## Work order
If an entry below holds a picture, leave the picture out and print the rest exactly.
#### Supplied material
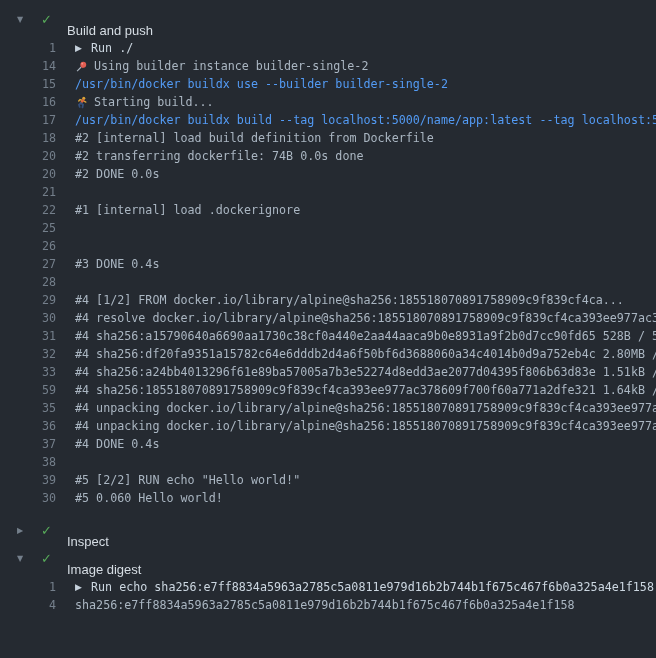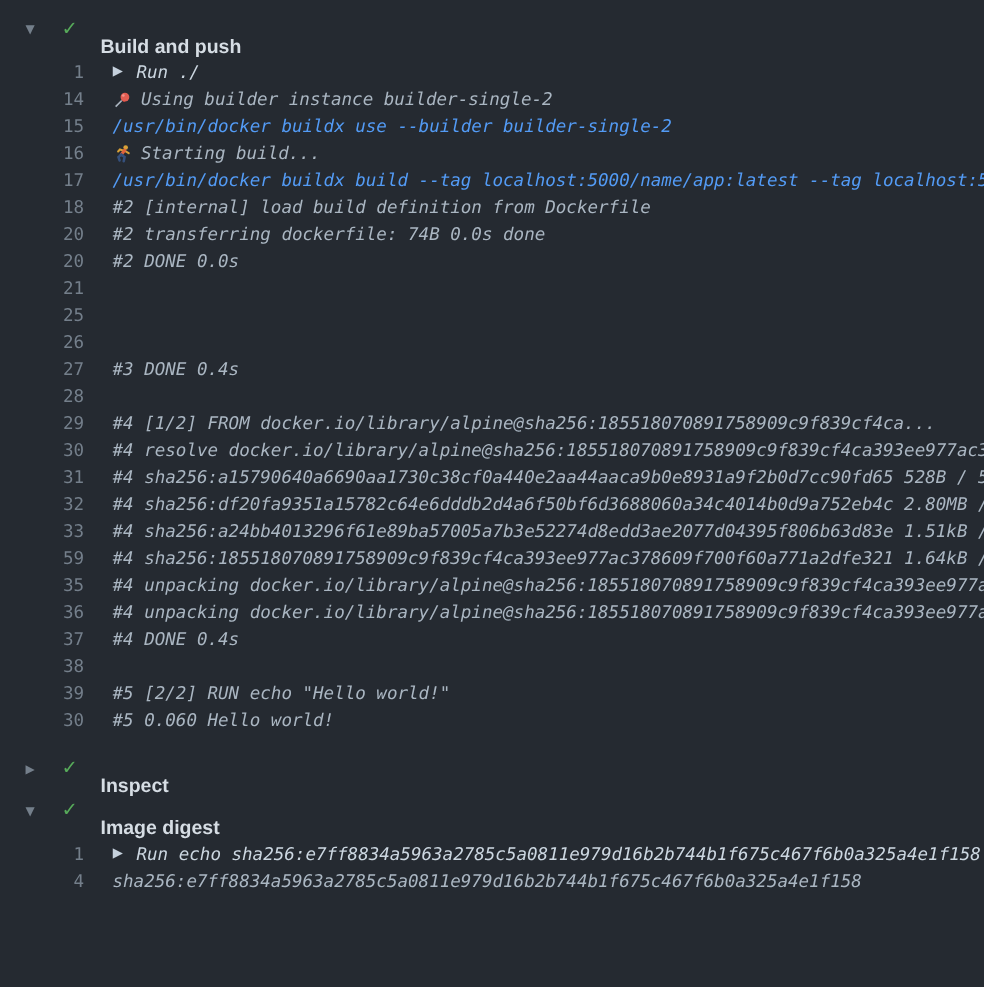--- a/index.html
+++ b/index.html
@@ -29,7 +29,7 @@
   .title {
     margin-left: 12px;
     font-family: "Liberation Sans", sans-serif;
-    font-size: 13px; font-weight: 700;
+    font-size: 13px; font-weight: 400;
     color: var(--heading, #d6dde4);
     white-space: nowrap;
     margin-top: 21px;

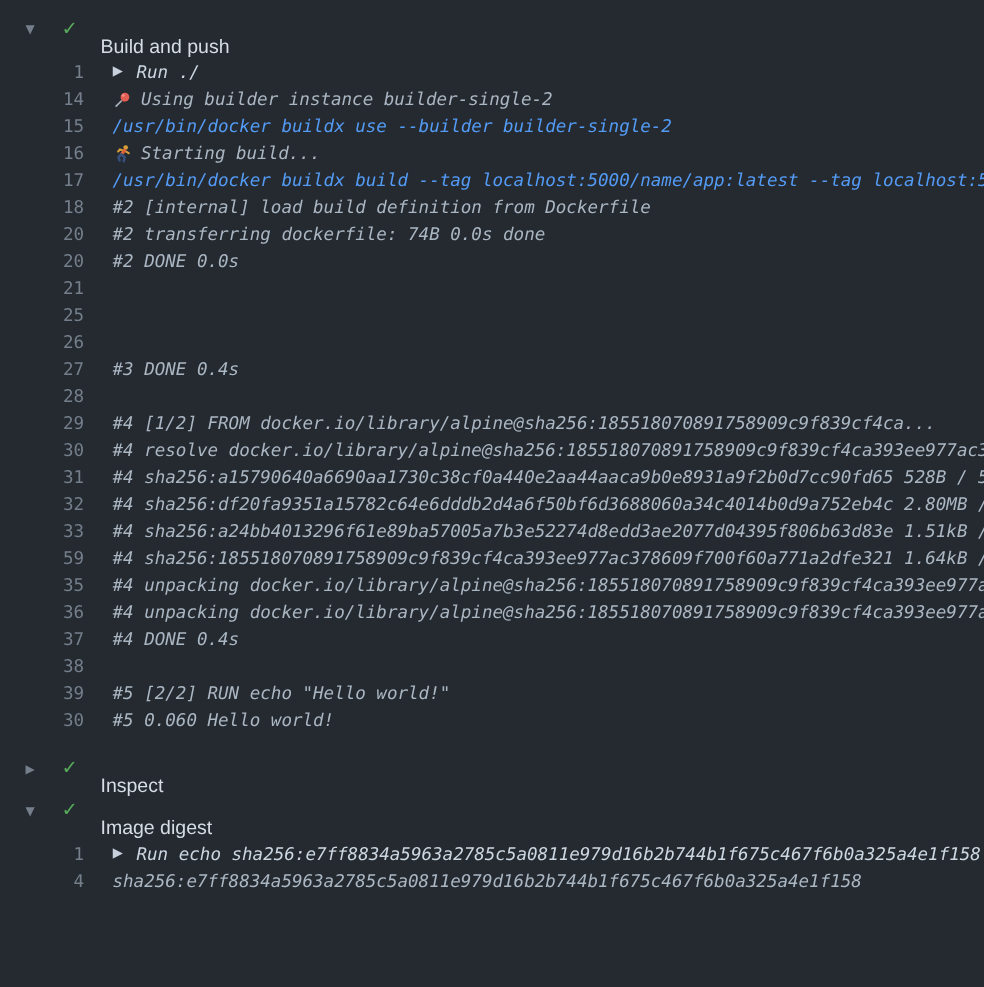--- a/index.html
+++ b/index.html
@@ -55,7 +55,7 @@
   }
   .content.link { color: var(--accent, #539bf5); }
   .content.cmd { color: #ccd7e1; }
-  .txt { white-space: pre; font-style: italic; }
+  .txt { white-space: pre; }
   .icn { flex: none; margin-right: 6px; display: inline-flex; align-items: center; }
   .icn.play {
     color: #c6d1dd; font-size: 9px; width: 10px;

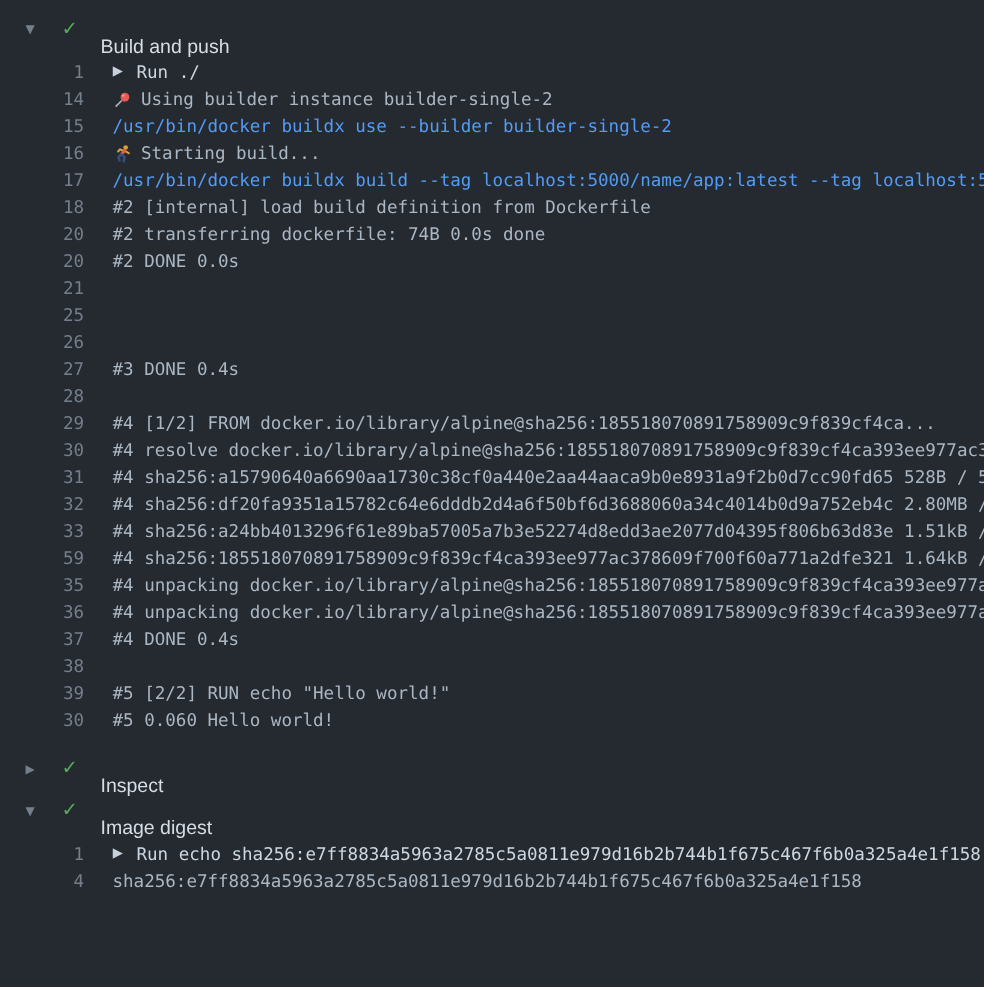--- a/index.html
+++ b/index.html
@@ -123,6 +123,10 @@
           <span class="content"><span class="txt"></span></span>
         </div>
         <div class="line">
+          <span class="num">22</span>
+          <span class="content"><span class="txt">#1 [internal] load .dockerignore</span></span>
+        </div>
+        <div class="line">
           <span class="num">25</span>
           <span class="content"><span class="txt"></span></span>
         </div>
########
## Response box
--- a/index.html
+++ b/index.html
@@ -29,7 +29,7 @@
   .title {
     margin-left: 12px;
     font-family: "Liberation Sans", sans-serif;
-    font-size: 13px; font-weight: 700;
+    font-size: 13px; font-weight: 400;
     color: var(--heading, #d6dde4);
     white-space: nowrap;
     margin-top: 21px;

--- a/index.html
+++ b/index.html
@@ -55,7 +55,7 @@
   }
   .content.link { color: var(--accent, #539bf5); }
   .content.cmd { color: #ccd7e1; }
-  .txt { white-space: pre; font-style: italic; }
+  .txt { white-space: pre; }
   .icn { flex: none; margin-right: 6px; display: inline-flex; align-items: center; }
   .icn.play {
     color: #c6d1dd; font-size: 9px; width: 10px;

--- a/index.html
+++ b/index.html
@@ -123,6 +123,10 @@
           <span class="content"><span class="txt"></span></span>
         </div>
         <div class="line">
+          <span class="num">22</span>
+          <span class="content"><span class="txt">#1 [internal] load .dockerignore</span></span>
+        </div>
+        <div class="line">
           <span class="num">25</span>
           <span class="content"><span class="txt"></span></span>
         </div>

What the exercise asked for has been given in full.